[INSTRUCTIONS FOR THE TASK]
From the listing below, select every line where the word "none" appears.
━━ DATA FOR REVIEW
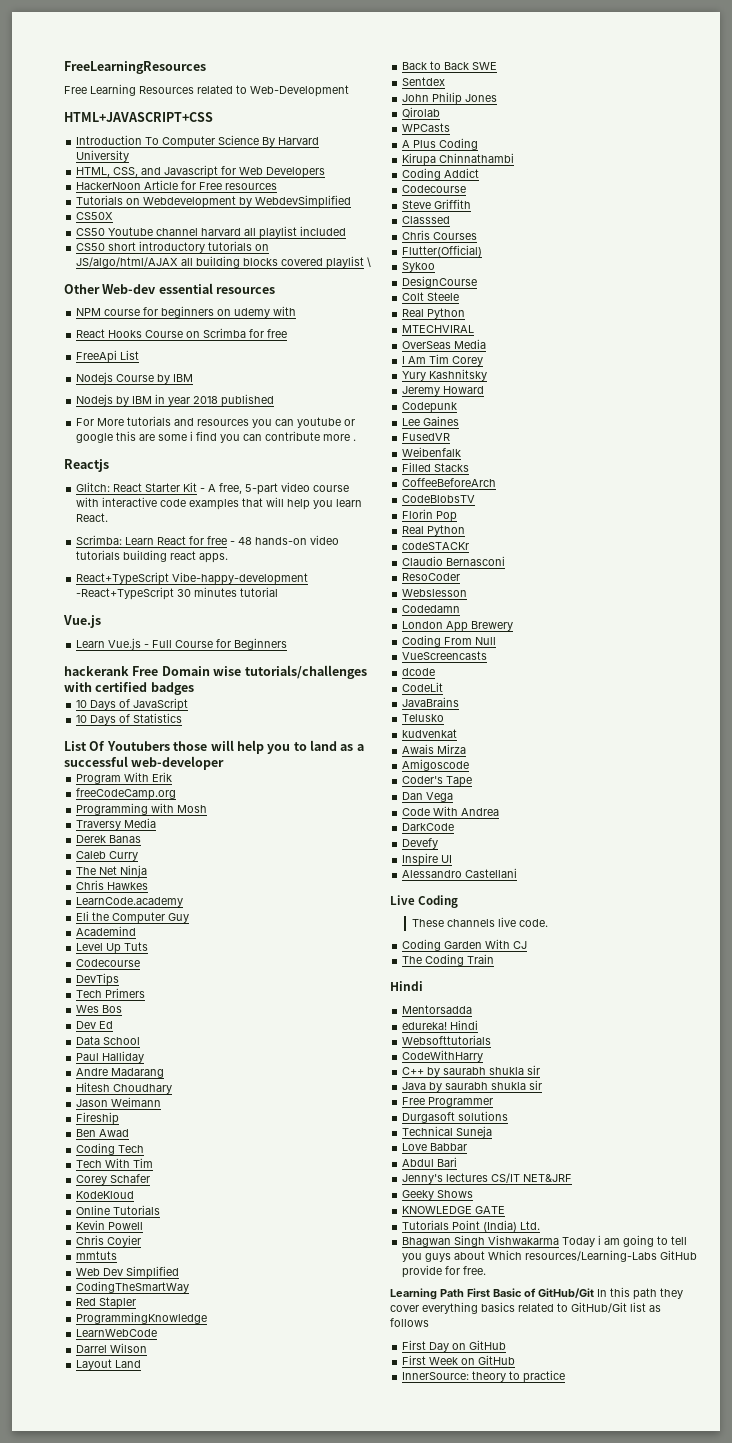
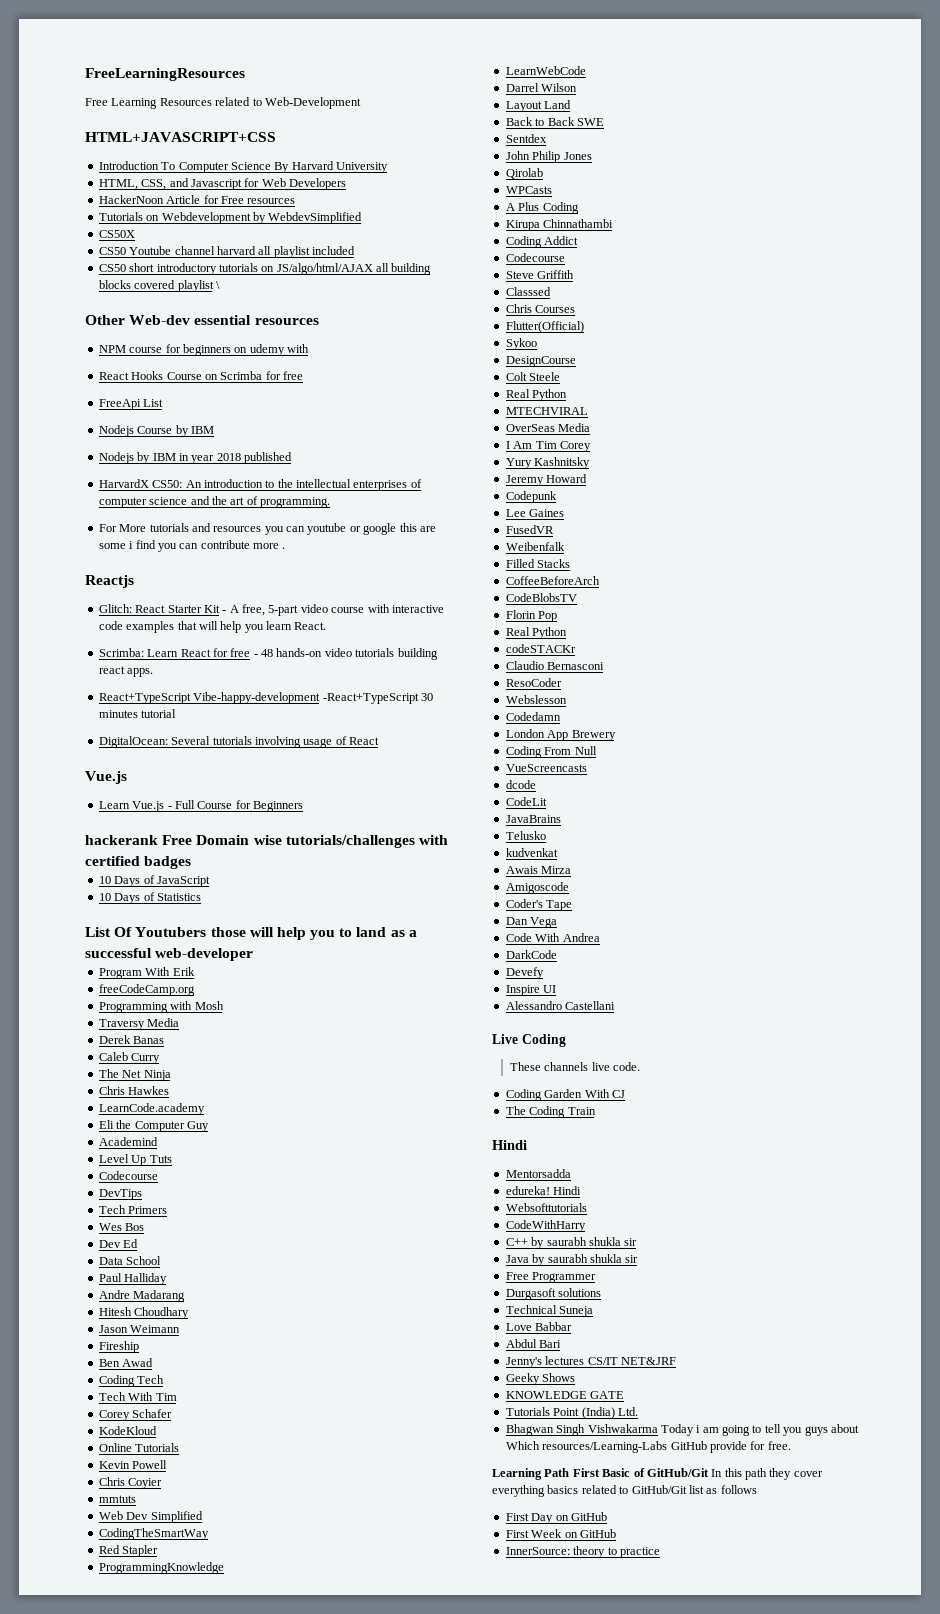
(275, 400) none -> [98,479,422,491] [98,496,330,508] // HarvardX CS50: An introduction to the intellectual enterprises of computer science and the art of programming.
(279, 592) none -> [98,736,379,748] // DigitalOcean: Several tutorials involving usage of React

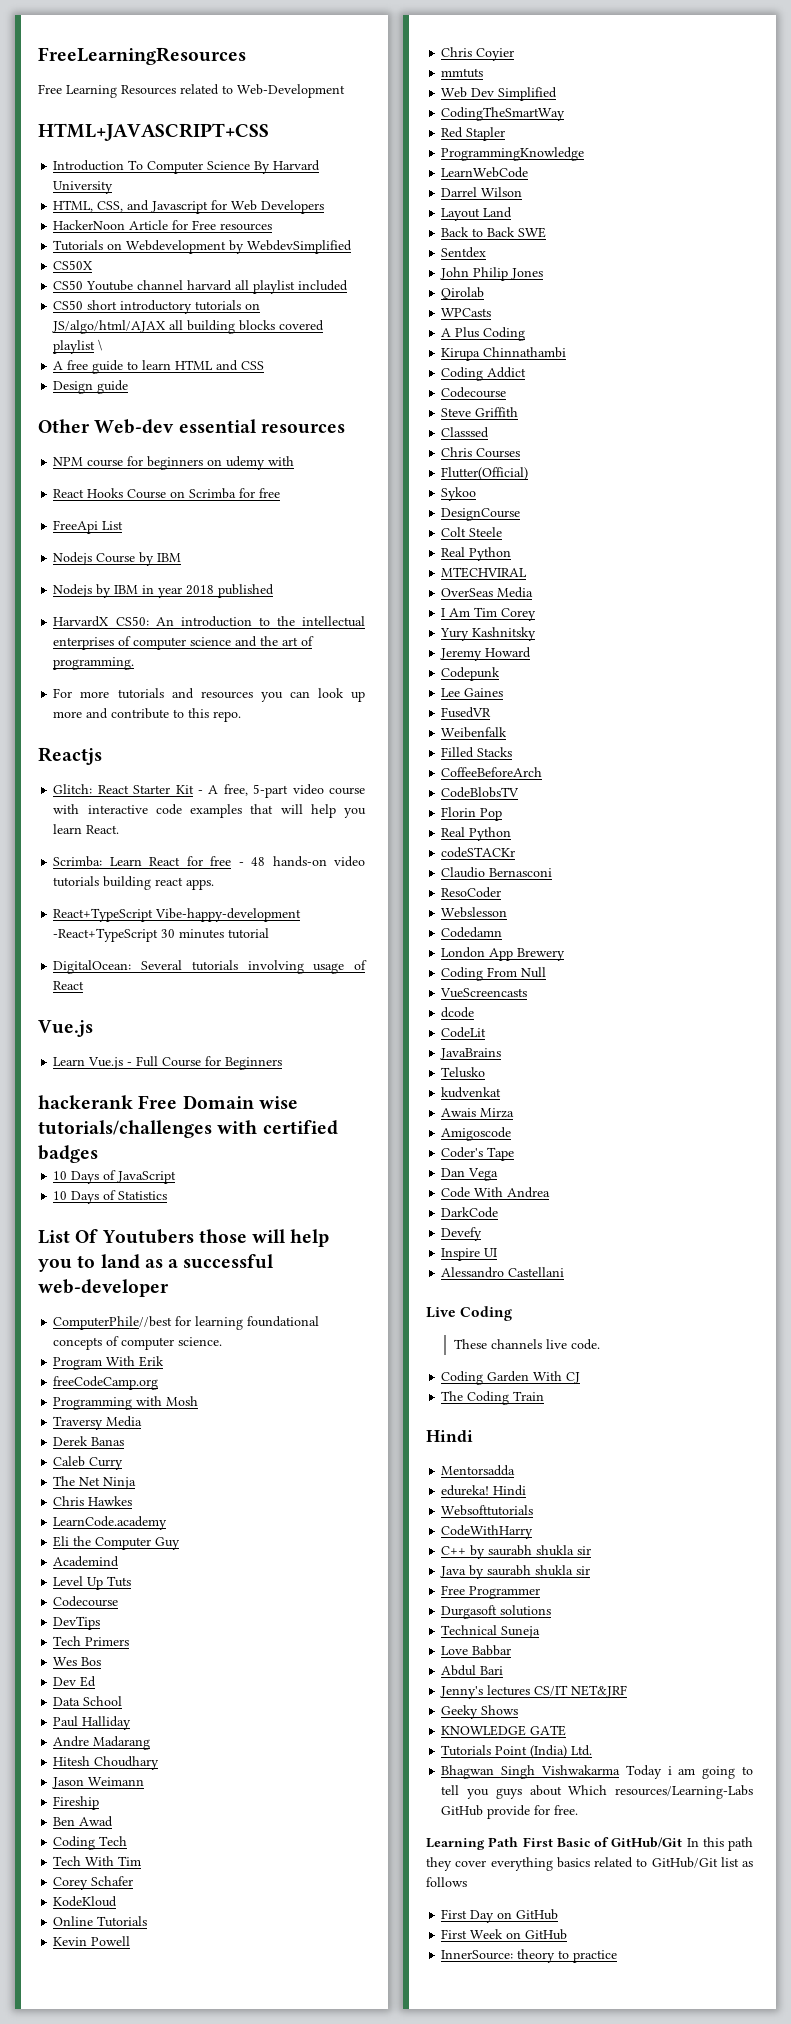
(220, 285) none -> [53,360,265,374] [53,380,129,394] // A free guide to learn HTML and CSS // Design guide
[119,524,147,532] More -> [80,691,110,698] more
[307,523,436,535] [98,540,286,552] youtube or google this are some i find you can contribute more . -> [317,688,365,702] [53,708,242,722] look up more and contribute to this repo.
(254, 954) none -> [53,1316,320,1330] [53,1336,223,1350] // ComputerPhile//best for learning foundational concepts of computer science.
━━━━
━━ DATA FOR REVIEW
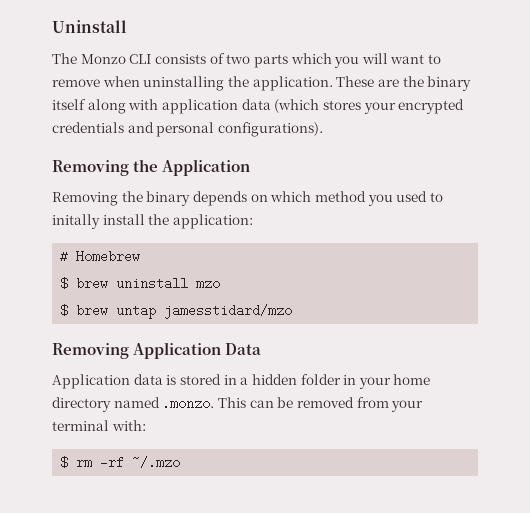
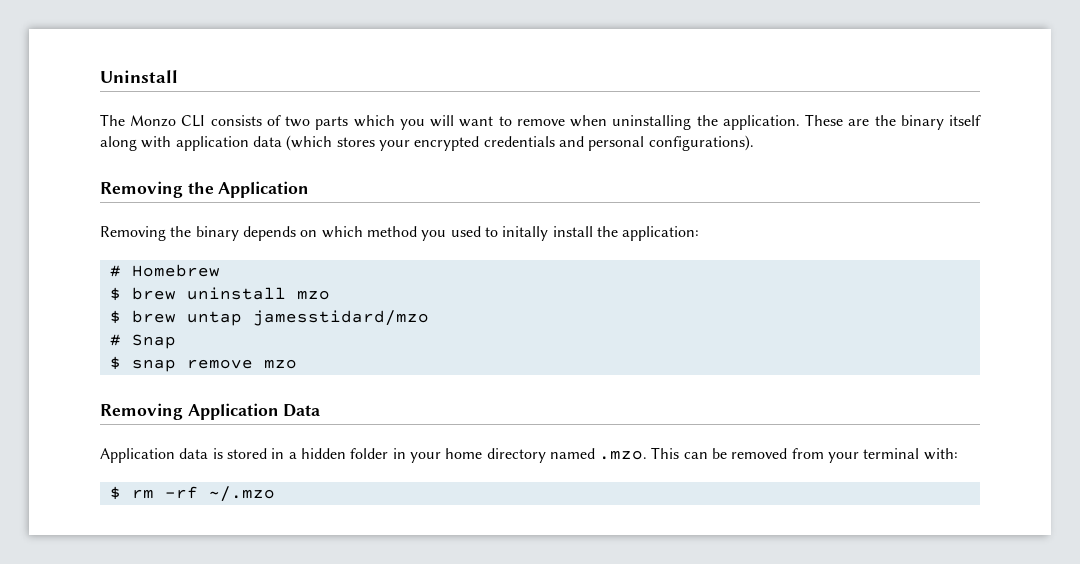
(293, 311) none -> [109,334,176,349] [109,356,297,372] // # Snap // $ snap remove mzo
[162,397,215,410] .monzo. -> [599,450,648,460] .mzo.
━━━━
[ANSWER FOR THE TASK]
(275, 400) none -> [98,479,422,491] [98,496,330,508] // HarvardX CS50: An introduction to the intellectual enterprises of computer science and the art of programming.
(279, 592) none -> [98,736,379,748] // DigitalOcean: Several tutorials involving usage of React
(220, 285) none -> [53,360,265,374] [53,380,129,394] // A free guide to learn HTML and CSS // Design guide
(254, 954) none -> [53,1316,320,1330] [53,1336,223,1350] // ComputerPhile//best for learning foundational concepts of computer science.
(293, 311) none -> [109,334,176,349] [109,356,297,372] // # Snap // $ snap remove mzo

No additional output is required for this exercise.